● **PROBLEM DESCRIPTION**
Search the records for the string "information" and copy every line in which it appears.

*** TASK DATA

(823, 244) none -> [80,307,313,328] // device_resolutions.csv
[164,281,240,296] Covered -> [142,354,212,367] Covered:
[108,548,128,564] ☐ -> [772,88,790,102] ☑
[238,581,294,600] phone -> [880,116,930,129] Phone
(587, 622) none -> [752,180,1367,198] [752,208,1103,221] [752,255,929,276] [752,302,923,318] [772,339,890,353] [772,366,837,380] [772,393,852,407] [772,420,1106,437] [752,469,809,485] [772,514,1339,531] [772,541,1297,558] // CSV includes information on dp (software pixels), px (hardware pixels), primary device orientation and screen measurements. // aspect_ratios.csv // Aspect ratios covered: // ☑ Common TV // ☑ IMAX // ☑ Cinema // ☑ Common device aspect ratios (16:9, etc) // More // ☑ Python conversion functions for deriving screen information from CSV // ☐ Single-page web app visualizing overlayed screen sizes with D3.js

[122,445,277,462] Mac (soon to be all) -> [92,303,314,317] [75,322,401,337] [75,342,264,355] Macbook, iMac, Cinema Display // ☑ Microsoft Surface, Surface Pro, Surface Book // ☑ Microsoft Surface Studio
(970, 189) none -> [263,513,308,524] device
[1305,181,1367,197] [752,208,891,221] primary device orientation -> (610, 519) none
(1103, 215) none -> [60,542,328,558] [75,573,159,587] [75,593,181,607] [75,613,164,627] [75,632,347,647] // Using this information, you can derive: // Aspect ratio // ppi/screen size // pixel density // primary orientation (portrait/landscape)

******

● **ANSWER FOR THE TASK**
(587, 622) none -> [752,180,1367,198] [752,208,1103,221] [752,255,929,276] [752,302,923,318] [772,339,890,353] [772,366,837,380] [772,393,852,407] [772,420,1106,437] [752,469,809,485] [772,514,1339,531] [772,541,1297,558] // CSV includes information on dp (software pixels), px (hardware pixels), primary device orientation and screen measurements. // aspect_ratios.csv // Aspect ratios covered: // ☑ Common TV // ☑ IMAX // ☑ Cinema // ☑ Common device aspect ratios (16:9, etc) // More // ☑ Python conversion functions for deriving screen information from CSV // ☐ Single-page web app visualizing overlayed screen sizes with D3.js
(1103, 215) none -> [60,542,328,558] [75,573,159,587] [75,593,181,607] [75,613,164,627] [75,632,347,647] // Using this information, you can derive: // Aspect ratio // ppi/screen size // pixel density // primary orientation (portrait/landscape)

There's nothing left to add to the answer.